Monday, March 28, 2005

Let's take our Social Security Bux to Vegas!

Any one who plays the markets (NASD, NYSE, and others) realize and know that such "investing" really is just legitimized gambling. Short, long selling. Buy Low, Sell High, if you can. I have said this before: The folks who really stand to win big in the privitization of SS accounts are the money managers who will work the funds - Buy Low, Sell High. Or, Buy High, oops, Sell for a loss (may be down 100%). It doesn't matter. When you make a trade, the managers take their cut.

Anyway, the professionals are saying this about the W, Rove and Co plan to privitize accounts:

March 28 (Bloomberg) -- President George W. Bush, promoting his plan to set up private Social Security accounts, is betting that stock returns will remain strong even as economic growth slows. Economists and equity strategists aren't so sure.

Bush is using forecasts from the Social Security Administration that say the economy will expand less than 2 percent a year -- the slowest sustained rate since the 1930s -- after 2020 as population growth eases. At the same time, the agency projects that stocks will return an annual average of 6.5 percent after inflation.

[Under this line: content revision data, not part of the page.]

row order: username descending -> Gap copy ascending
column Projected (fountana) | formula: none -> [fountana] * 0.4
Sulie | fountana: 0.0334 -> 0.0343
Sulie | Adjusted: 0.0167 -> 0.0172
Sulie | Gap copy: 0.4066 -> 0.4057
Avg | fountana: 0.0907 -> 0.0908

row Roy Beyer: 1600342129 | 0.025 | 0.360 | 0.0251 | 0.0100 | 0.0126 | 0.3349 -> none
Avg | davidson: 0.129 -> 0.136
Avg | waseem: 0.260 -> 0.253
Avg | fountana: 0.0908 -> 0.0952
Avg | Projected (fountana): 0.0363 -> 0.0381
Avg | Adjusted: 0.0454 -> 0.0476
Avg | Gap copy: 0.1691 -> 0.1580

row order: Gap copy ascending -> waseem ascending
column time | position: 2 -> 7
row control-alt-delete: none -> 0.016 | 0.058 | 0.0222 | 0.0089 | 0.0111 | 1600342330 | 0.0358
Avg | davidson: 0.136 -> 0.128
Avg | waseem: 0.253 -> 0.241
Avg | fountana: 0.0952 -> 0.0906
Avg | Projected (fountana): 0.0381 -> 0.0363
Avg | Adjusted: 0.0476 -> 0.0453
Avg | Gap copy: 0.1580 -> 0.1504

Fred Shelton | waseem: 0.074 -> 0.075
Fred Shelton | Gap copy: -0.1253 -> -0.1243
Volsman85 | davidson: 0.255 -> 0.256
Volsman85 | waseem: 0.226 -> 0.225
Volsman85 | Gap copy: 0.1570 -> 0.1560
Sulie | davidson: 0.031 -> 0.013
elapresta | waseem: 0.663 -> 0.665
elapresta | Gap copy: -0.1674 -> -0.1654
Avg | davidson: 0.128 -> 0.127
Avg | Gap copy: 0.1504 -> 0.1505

Thirty-nine of 58 economists and strategists surveyed by Bloomberg News say that if the economy slows that much, Bush's stock outlook is too optimistic. Over the last 50 years, as the U.S. economy grew 3.4 percent a year on average, almost twice as much as the agency is forecasting, the Standard & Poor's 500 Stock Index returned only 6.8 percent after dividends were reinvested.

``A 6.5 percent real equity return is not realistic'' at the growth rates being projected, says Thomas McManus, chief investment strategist in New York at Banc of America Securities LLC. ``If it were, we will not have a Social Security problem in 2050 because shareholders will be so wealthy they could easily fund the shortfall.''

End slice:

In case you are wondering, yes, I do invest my own money in securities. Just so you know, I am not talking out my rear end on this one. My single best investment stil has to be Starbucks. It is well over ten times the value I put in. My single worst (and I have had many more losers than winners) investment is a net loss of 100% in WebVan (I can still sell the paper stocks on Ebay for fun - I wonder what they would be worth if I did that). I thought they were going to go long. Who knew they would bankrupt themselves?